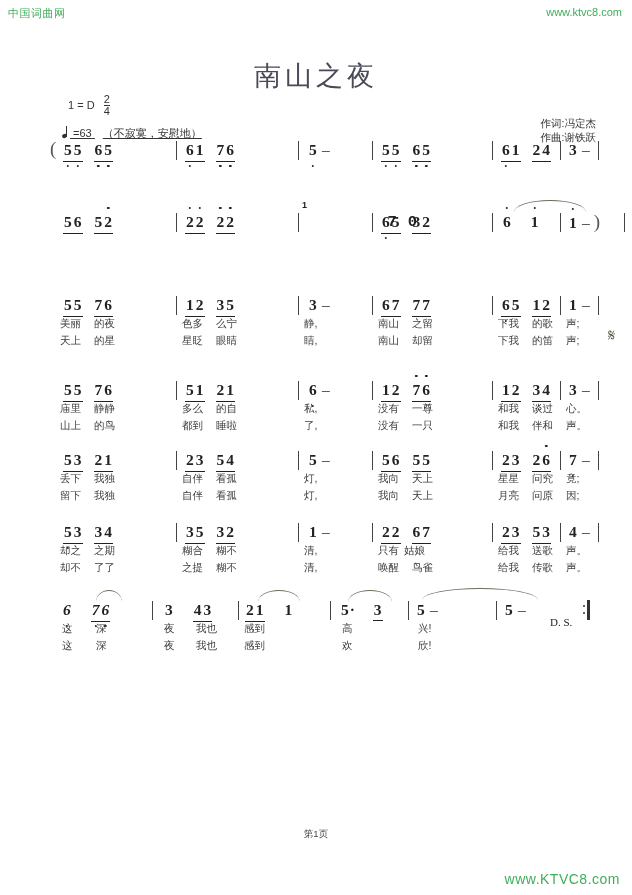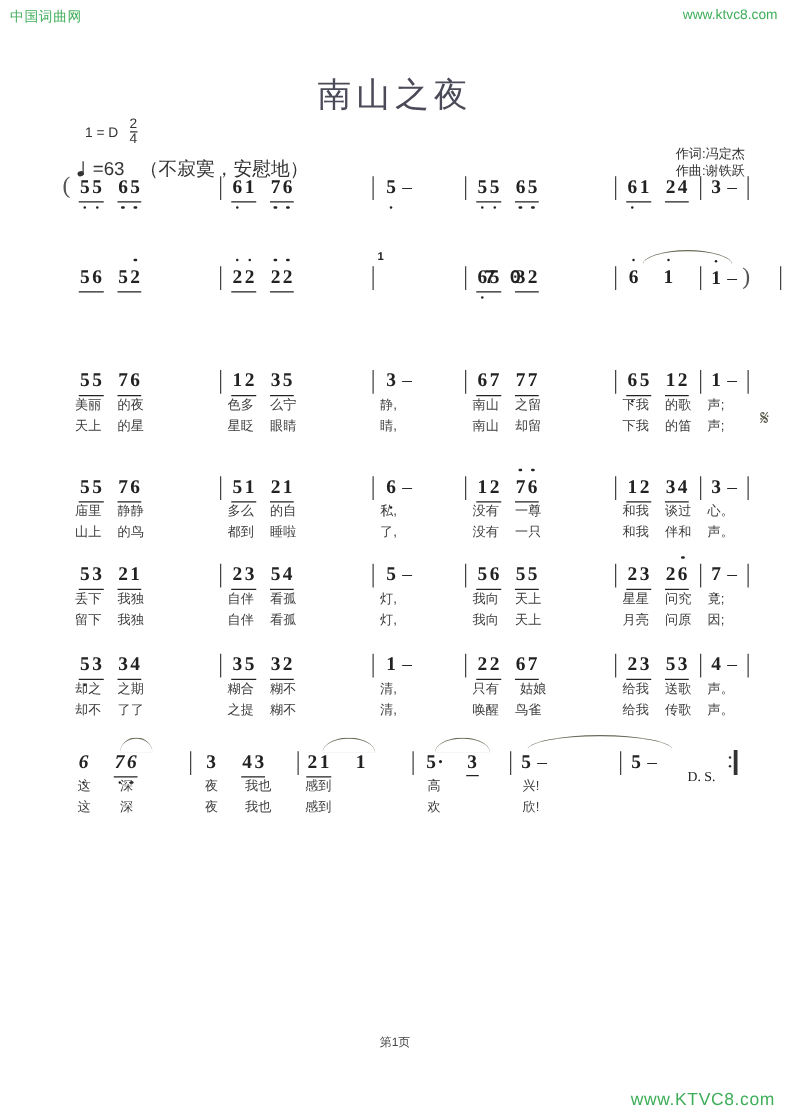--- a/index.html
+++ b/index.html
@@ -13,21 +13,21 @@
   .site-name{position:absolute;left:8px;top:0;font-size:11px;color:#3fae5a;letter-spacing:.5px;}
   .site-url{position:absolute;right:10px;top:0;font-size:11px;color:#3fae5a;}
   
   .title{position:absolute;top:58px;left:0;width:632px;text-align:center;
          font-family:"DejaVu Serif","Liberation Serif",serif;font-size:27px;color:#4a4a58;letter-spacing:4px;}
   
   .keysig{position:absolute;left:68px;top:95px;font-size:11px;color:#333;}
   .keysig .frac{display:inline-block;vertical-align:middle;text-align:center;margin-left:6px;line-height:1;position:relative;top:-1px;}
   .keysig .frac .num{display:block;font-size:11px;}
   .keysig .frac .den{display:block;font-size:11px;border-top:1px solid #333;padding-top:0px;}
-  .tempo{position:absolute;left:62px;top:126px;font-size:15px;color:#333;white-space:nowrap;}
+  .tempo{position:absolute;left:62px;top:126px;font-size:11px;color:#333;white-space:nowrap;text-decoration:underline;}
   .qnote{display:inline-block;position:relative;width:8px;height:12px;vertical-align:-2px;}
   .qnote .head{position:absolute;left:0;bottom:1px;width:5px;height:4px;background:#333;border-radius:50% / 60%;transform:rotate(-20deg);}
   .qnote .stem{position:absolute;left:4px;bottom:2px;width:1.2px;height:11px;background:#333;}
   .expr{margin-left:8px;}
   .credits{position:absolute;right:36px;top:96px;font-size:10.5px;line-height:14px;color:#333;text-align:left;margin-top:20px;}
   
   .system{position:absolute;left:52px;width:548px;}
   
   .cell{position:absolute;top:0;text-align:center;}
   .notes{font-family:"Liberation Serif","DejaVu Serif",serif;font-weight:bold;font-size:15.5px;color:#222;
@@ -307,21 +307,21 @@
   <div class="notes cell" style="left:256px;width:100px;text-align:left;">
     <span class="n">1</span><span class="dash">–</span>
   </div>
   <span class="lyr lyr1" style="left:252px;">清,</span>
   <span class="lyr lyr2" style="left:252px;">清,</span>
   <div class="bar" style="left:320px;"></div>
   <div class="notes cell" style="left:328px;width:120px;text-align:left;">
     <span class="grp"><span class="n">2</span><span class="n">2</span></span><span class="pad"></span><span class="grp"><span class="n">6</span><span class="n">7</span></span>
   </div>
   <span class="lyr lyr1" style="left:326px;">只有</span>
-  <span class="lyr lyr1" style="left:364px;text-align:right;">姑娘</span>
+  <span class="lyr lyr1" style="left:352px;text-align:right;">姑娘</span>
   <span class="lyr lyr2" style="left:326px;">唤醒</span>
   <span class="lyr lyr2" style="left:360px;">鸟雀</span>
   <div class="bar" style="left:440px;"></div>
   <div class="notes cell" style="left:448px;width:110px;text-align:left;">
     <span class="grp"><span class="n">2</span><span class="n">3</span></span><span class="pad"></span><span class="grp"><span class="n">5</span><span class="n">3</span></span>
   </div>
   <span class="lyr lyr1" style="left:446px;">给我</span>
   <span class="lyr lyr1" style="left:480px;">送歌</span>
   <span class="lyr lyr2" style="left:446px;">给我</span>
   <span class="lyr lyr2" style="left:480px;">传歌</span>

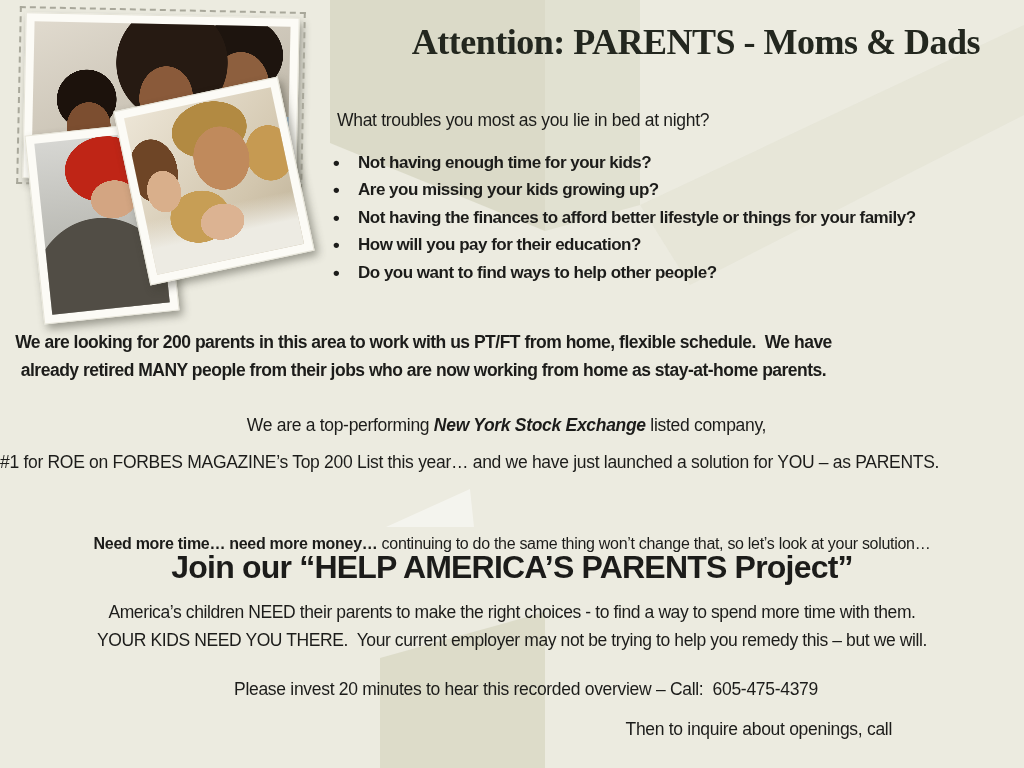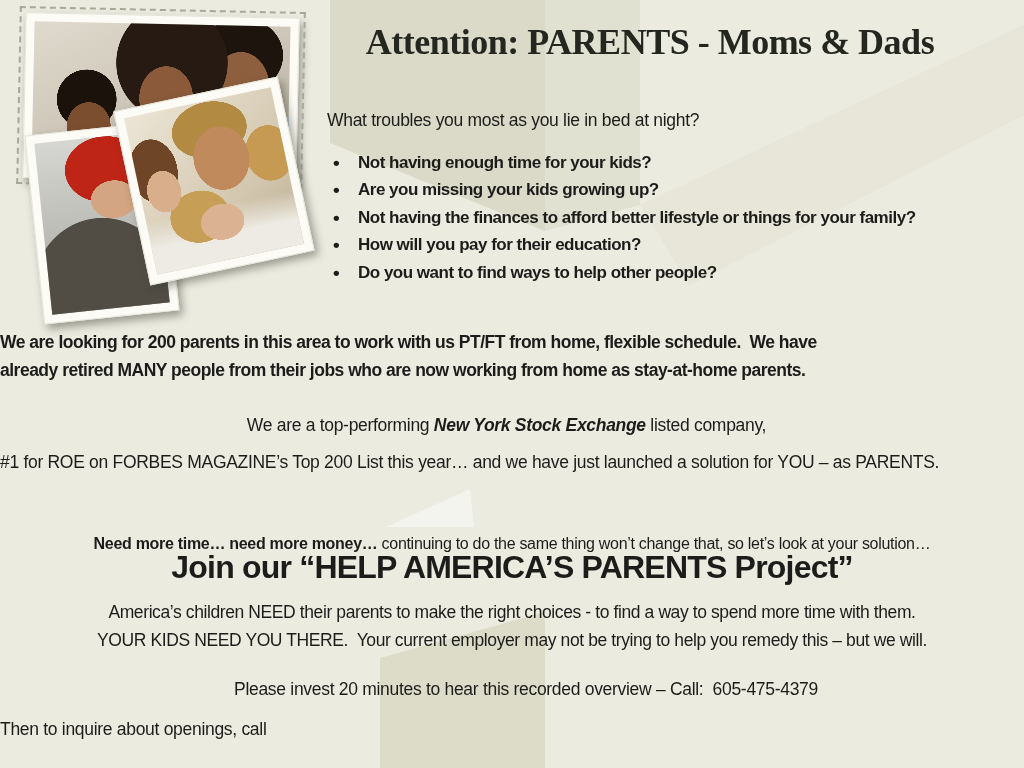--- a/index.html
+++ b/index.html
@@ -9,56 +9,56 @@
     font-family:"Liberation Sans",sans-serif;
     color:#1c1c1a;
   }
   .slide{position:relative;width:1024px;height:768px;background:#ecebe0;}
   .watermark{position:absolute;left:0;top:0;width:1024px;height:768px;display:block;}
 
   h1,h2,p,ul{margin:0;padding:0;}
 
   .title{
     position:absolute;top:20px;left:320px;width:660px;
-    text-align:center;white-space:pre;
+    text-align:right;white-space:pre;
     font-family:"Liberation Serif",serif;font-weight:bold;
     font-size:36px;line-height:44px;letter-spacing:-0.5px;
     color:#23271f;
   }
   .bodytext{font-size:17.5px;letter-spacing:-0.3px;color:#1c1c1a;}
-  .intro{position:absolute;top:107px;left:327px;line-height:27px;white-space:pre;}
+  .intro{position:absolute;top:107px;left:337px;line-height:27px;white-space:pre;}
   .bullets{
     position:absolute;top:149px;left:333px;list-style:none;width:660px;
   }
   .bullets li{
     position:relative;padding-left:25px;line-height:27.4px;
     font-size:17px;letter-spacing:-0.5px;white-space:pre;font-weight:bold;
   }
   .bullets li::before{
     content:"\2022";position:absolute;left:0;top:0;
     font-size:19px;color:#1c1c1a;
   }
   .recruit{
-    position:absolute;top:328px;left:0;width:847px;
+    position:absolute;top:328px;left:0;width:847px;text-align:center;
     font-weight:bold;line-height:28px;letter-spacing:-0.5px;font-size:17.5px;
   }
   .recruit div{white-space:pre;}
   .nyse{position:absolute;top:412px;left:0;width:1013px;text-align:center;white-space:pre;line-height:27px;}
   .nyse .em{font-weight:bold;font-style:italic;}
   .roe{position:absolute;top:449px;left:0;width:884px;text-align:center;white-space:pre;line-height:27px;}
   .need{position:absolute;top:530px;left:0;width:1024px;text-align:center;white-space:pre;line-height:27px;font-size:16px;letter-spacing:-0.3px;}
   .need .bold{font-weight:bold;}
   .join{
     position:absolute;top:552px;left:0;width:1024px;text-align:center;white-space:pre;
     font-size:32px;line-height:30px;font-weight:bold;letter-spacing:-0.8px;color:#1c1c1a;
   }
   .america{position:absolute;top:599px;left:0;width:1024px;text-align:center;line-height:27.5px;font-size:17.5px;letter-spacing:-0.4px;}
   .america div{white-space:pre;}
   .invest{position:absolute;top:676px;left:14px;width:1024px;text-align:center;white-space:pre;line-height:27px;}
-  .inquire{position:absolute;top:716px;left:0;width:1007px;text-align:left;white-space:pre;line-height:27px;}
+  .inquire{position:absolute;top:716px;left:0;width:892px;text-align:right;white-space:pre;line-height:27px;}
 
   
   .collage{position:absolute;left:0;top:0;width:330px;height:345px;}
   .photo{
     position:absolute;background:#fcfbf6;padding:8px;
     box-shadow:3px 5px 9px rgba(55,55,45,.45);
     border:1px solid #e6e4d8;
   }
   .pic{width:100%;height:100%;}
▬▬▬▬▬▬▬▬▬▬
• [Problem requirements]: Count every line above that includes the string "family", and answer with the count only.

• [Solution for this task]: 4